* _ASSIGNMENT_
Output each of the entries exactly, skipping every picture they contain.
═══ PROVIDED INFORMATION
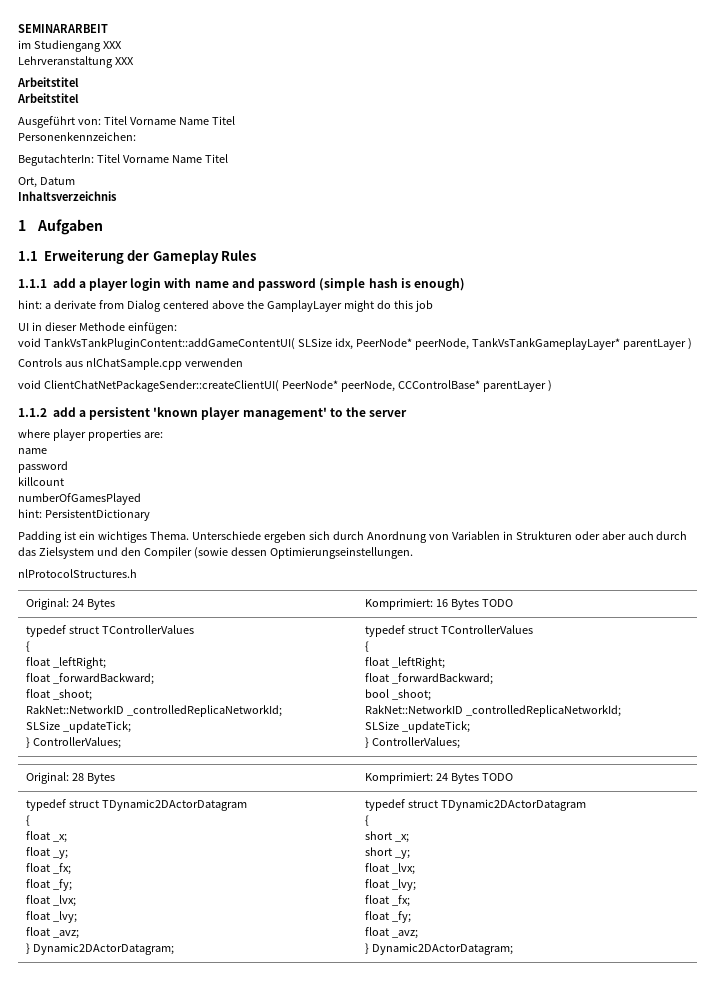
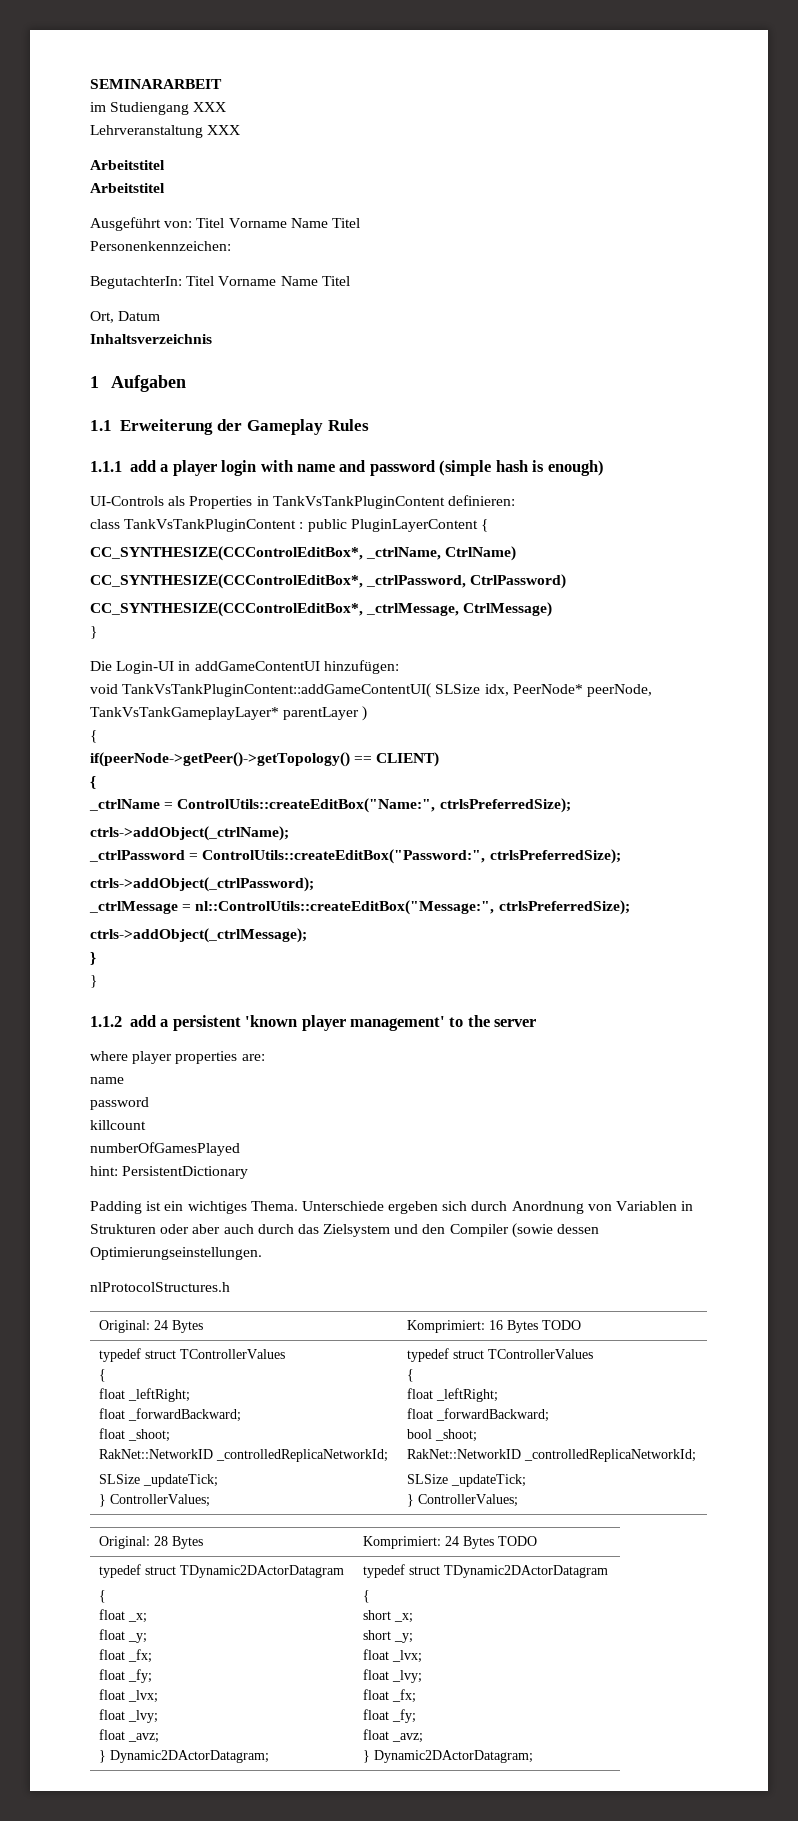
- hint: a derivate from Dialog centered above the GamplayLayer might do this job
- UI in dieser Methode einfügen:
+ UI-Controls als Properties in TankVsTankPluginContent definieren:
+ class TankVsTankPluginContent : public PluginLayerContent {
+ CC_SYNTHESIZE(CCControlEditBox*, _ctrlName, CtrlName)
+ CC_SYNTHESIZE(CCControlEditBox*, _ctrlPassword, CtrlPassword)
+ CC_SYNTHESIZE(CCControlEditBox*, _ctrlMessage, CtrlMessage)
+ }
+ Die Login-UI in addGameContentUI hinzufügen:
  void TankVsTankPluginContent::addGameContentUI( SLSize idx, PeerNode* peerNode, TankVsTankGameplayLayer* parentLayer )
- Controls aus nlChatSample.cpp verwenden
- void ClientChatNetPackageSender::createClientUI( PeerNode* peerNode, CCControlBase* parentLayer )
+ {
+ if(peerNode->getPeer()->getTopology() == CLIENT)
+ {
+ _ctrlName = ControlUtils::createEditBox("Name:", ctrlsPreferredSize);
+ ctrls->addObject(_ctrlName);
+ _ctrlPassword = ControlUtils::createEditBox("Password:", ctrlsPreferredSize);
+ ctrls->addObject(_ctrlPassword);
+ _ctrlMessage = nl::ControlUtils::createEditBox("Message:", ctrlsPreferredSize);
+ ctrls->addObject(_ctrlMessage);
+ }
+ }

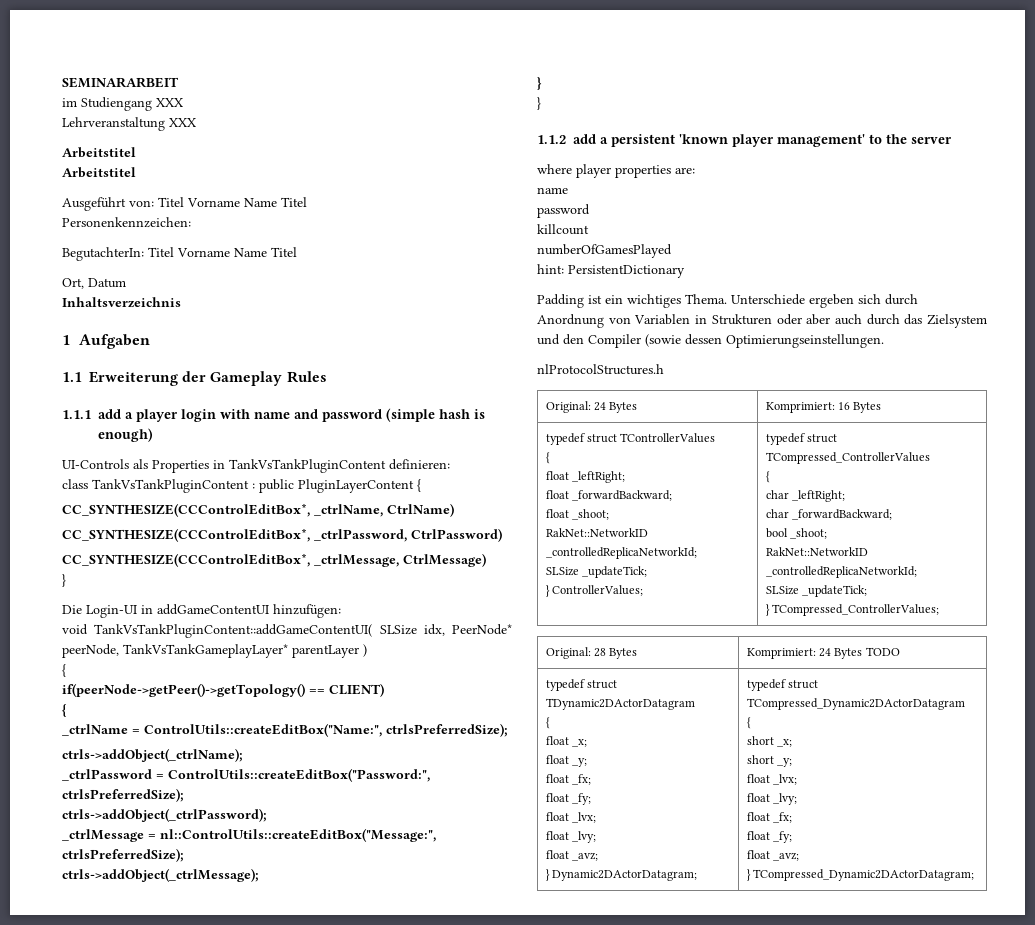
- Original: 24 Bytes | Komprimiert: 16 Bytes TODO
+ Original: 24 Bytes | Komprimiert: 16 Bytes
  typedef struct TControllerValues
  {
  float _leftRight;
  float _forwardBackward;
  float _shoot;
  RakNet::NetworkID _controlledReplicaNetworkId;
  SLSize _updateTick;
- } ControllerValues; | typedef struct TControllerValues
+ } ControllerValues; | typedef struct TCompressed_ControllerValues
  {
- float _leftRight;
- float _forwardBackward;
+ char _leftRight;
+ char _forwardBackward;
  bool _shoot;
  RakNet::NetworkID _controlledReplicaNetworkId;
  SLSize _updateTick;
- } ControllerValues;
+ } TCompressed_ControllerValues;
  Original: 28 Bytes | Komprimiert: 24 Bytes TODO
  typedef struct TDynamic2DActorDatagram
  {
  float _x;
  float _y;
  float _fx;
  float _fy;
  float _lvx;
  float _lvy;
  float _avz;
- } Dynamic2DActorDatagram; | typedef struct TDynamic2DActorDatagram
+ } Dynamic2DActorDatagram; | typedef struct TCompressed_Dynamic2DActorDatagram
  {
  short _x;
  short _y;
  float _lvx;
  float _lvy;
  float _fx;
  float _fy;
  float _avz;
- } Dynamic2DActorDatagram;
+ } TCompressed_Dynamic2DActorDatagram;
══════
* _RESPONSE TO THE EXERCISE_
- hint: a derivate from Dialog centered above the GamplayLayer might do this job
- UI in dieser Methode einfügen:
+ UI-Controls als Properties in TankVsTankPluginContent definieren:
+ class TankVsTankPluginContent : public PluginLayerContent {
+ CC_SYNTHESIZE(CCControlEditBox*, _ctrlName, CtrlName)
+ CC_SYNTHESIZE(CCControlEditBox*, _ctrlPassword, CtrlPassword)
+ CC_SYNTHESIZE(CCControlEditBox*, _ctrlMessage, CtrlMessage)
+ }
+ Die Login-UI in addGameContentUI hinzufügen:
  void TankVsTankPluginContent::addGameContentUI( SLSize idx, PeerNode* peerNode, TankVsTankGameplayLayer* parentLayer )
- Controls aus nlChatSample.cpp verwenden
- void ClientChatNetPackageSender::createClientUI( PeerNode* peerNode, CCControlBase* parentLayer )
+ {
+ if(peerNode->getPeer()->getTopology() == CLIENT)
+ {
+ _ctrlName = ControlUtils::createEditBox("Name:", ctrlsPreferredSize);
+ ctrls->addObject(_ctrlName);
+ _ctrlPassword = ControlUtils::createEditBox("Password:", ctrlsPreferredSize);
+ ctrls->addObject(_ctrlPassword);
+ _ctrlMessage = nl::ControlUtils::createEditBox("Message:", ctrlsPreferredSize);
+ ctrls->addObject(_ctrlMessage);
+ }
+ }

- Original: 24 Bytes | Komprimiert: 16 Bytes TODO
+ Original: 24 Bytes | Komprimiert: 16 Bytes
  typedef struct TControllerValues
  {
  float _leftRight;
  float _forwardBackward;
  float _shoot;
  RakNet::NetworkID _controlledReplicaNetworkId;
  SLSize _updateTick;
- } ControllerValues; | typedef struct TControllerValues
+ } ControllerValues; | typedef struct TCompressed_ControllerValues
  {
- float _leftRight;
- float _forwardBackward;
+ char _leftRight;
+ char _forwardBackward;
  bool _shoot;
  RakNet::NetworkID _controlledReplicaNetworkId;
  SLSize _updateTick;
- } ControllerValues;
+ } TCompressed_ControllerValues;
  Original: 28 Bytes | Komprimiert: 24 Bytes TODO
  typedef struct TDynamic2DActorDatagram
  {
  float _x;
  float _y;
  float _fx;
  float _fy;
  float _lvx;
  float _lvy;
  float _avz;
- } Dynamic2DActorDatagram; | typedef struct TDynamic2DActorDatagram
+ } Dynamic2DActorDatagram; | typedef struct TCompressed_Dynamic2DActorDatagram
  {
  short _x;
  short _y;
  float _lvx;
  float _lvy;
  float _fx;
  float _fy;
  float _avz;
- } Dynamic2DActorDatagram;
+ } TCompressed_Dynamic2DActorDatagram;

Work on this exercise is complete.